Despite this, he remained close to the King, and as the war deteriorated for Italy in 1943 Vittorio Emanuelle III made the decision to oust Mussolini, selecting Badoglio to replace him as Prime Minister, hoping that the Marshal would be able to ensure the support of the Grand Council of Fascism for the move. Ever the opportunist, Badoglio embraced the King’s appointment when the Grand Council issued a Vote of No Confidence in the Duce on 25 July of 1943, the King ordering the Marshal to form a government before even meeting with Mussolini.
Badoglio subsequently ordered the dissolution of the Fascist Blackshirt militia and its integration into the Royal Army, as well as the arrest of Mussolini. The National Fascist Party was itself disbanded, and Badoglio’s cabinet consisted of a number of military officers as well as members of various other parties. Badoglio did not, however, move to publicly end the war, wary of the large number of German forces by now in Italy to help fight the ongoing Allied invasion of the county, instead opting for a clandestine approach to the Allies in hopes of securing an armistice.
An armistice was concluded between the Kingdom of Italy and the Allies on 8 September, but a botched rollout of this news resulted in very few Italian units being aware they they were now on the other side as their erstwhile German allies moved to disarm the Regio Esercito. Despite significant forces available in and around the capital, the Marshal and the King elected to flee Rome on 9 September, moving south to seek the safety of Allied territory.
The group sailed to Brindisi aboard a Regia Marina corvette, as the bulk of the Italian Armed Forces collapsed without leadership as the Germans closed in. Eventually moved to Malta, the remnants of the Kingdom of Italy formally declared war on Germany on 13 October, 1943. In this post Badoglio was little more than a figurehead, with little popular support due to his association with the fallen Fascist regime.
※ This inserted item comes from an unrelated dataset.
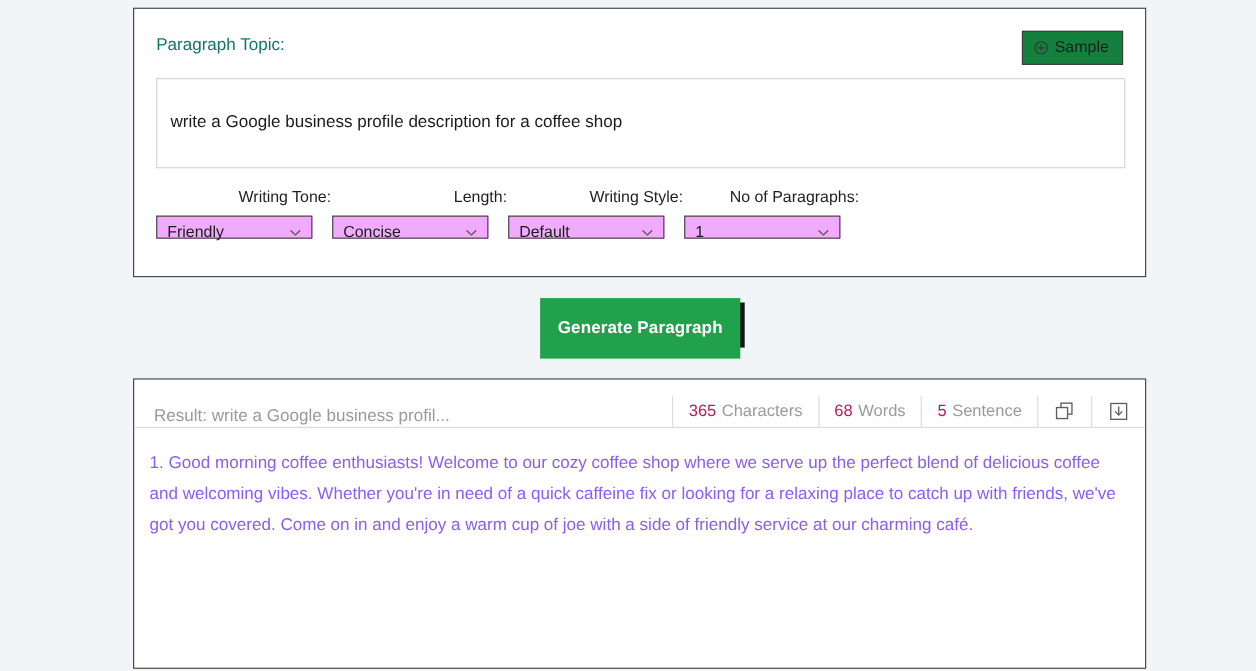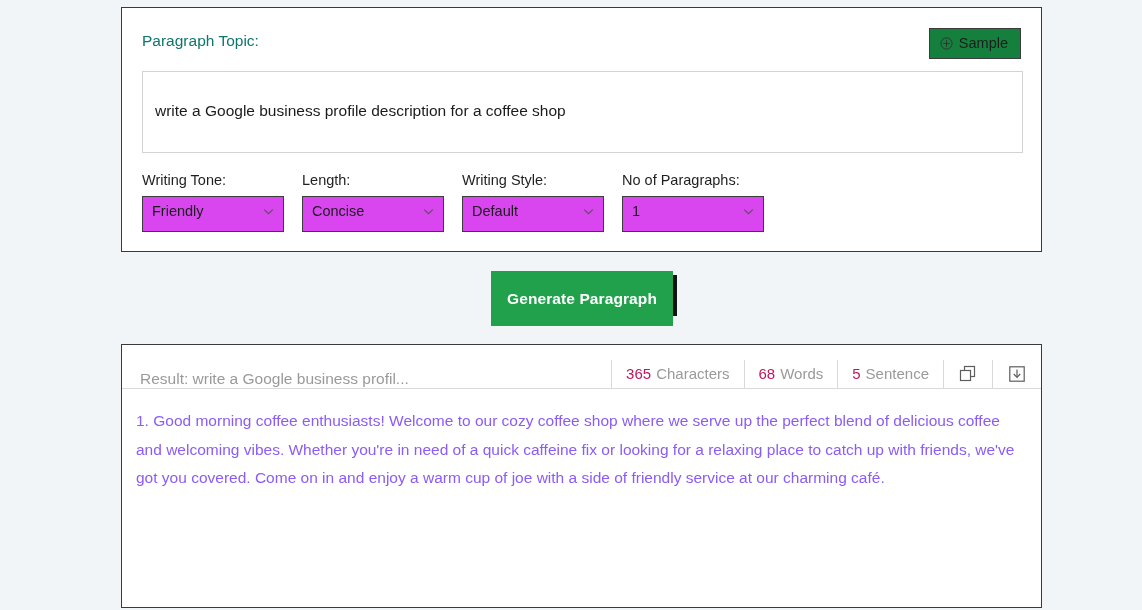"Writing Tone:" .control-label { text-align: none -> right }
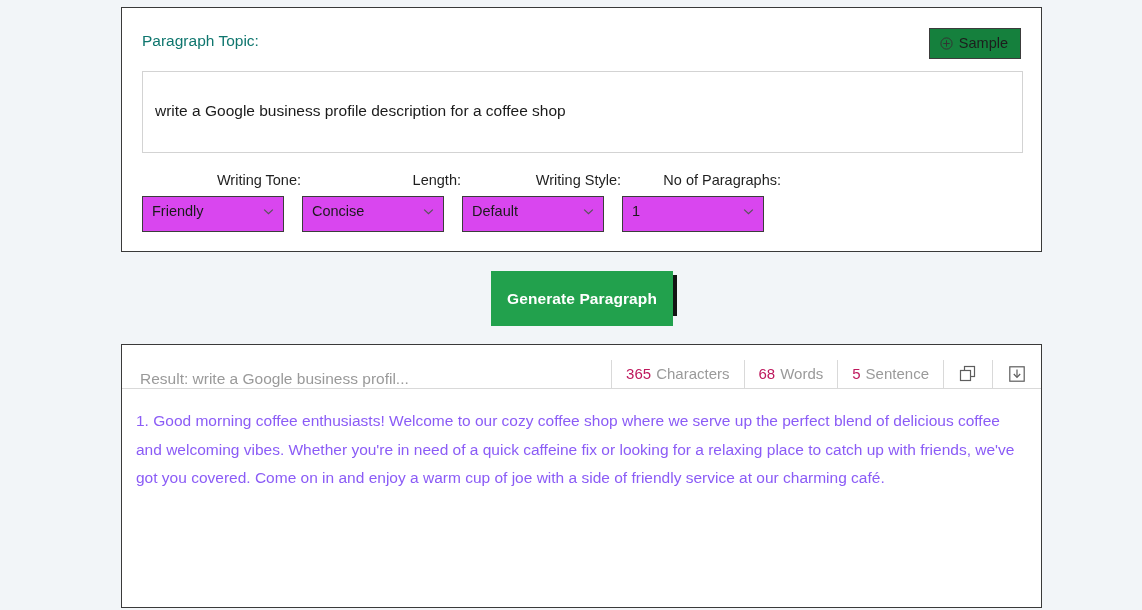"Friendly" .select-wrap { background: #d946ef -> #f0abfc; height: 36px -> 21px }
The King was likewise left with little support, and elected to transfer most of his powers to his son Crown Prince Umberto in June of 1944. With this change Badoglio was also replaced, with Ivanoe Bonomi taking office.
After the fall of his government, Badoglio retired from public office, returning to the village of his birth which had subsequently been renamed after him. In the aftermath of the war he managed to avoid trial as a war criminal due to the hopes that he would be useful in preventing the communists from taking control of Italy as the Cold War began, and indeed he was popular with the Italian right. Despite this, he would never return to public life, instead contenting himself with entertaining the occasional guest with a tour of his collection of war spoils in his villa. Pietro Badoglio died of congestive heart failure on 1 November of 1956, and the Marshal was provided with a state funeral. His villa was, according to his wishes, converted into a nursery school, which remained in operation until 1991.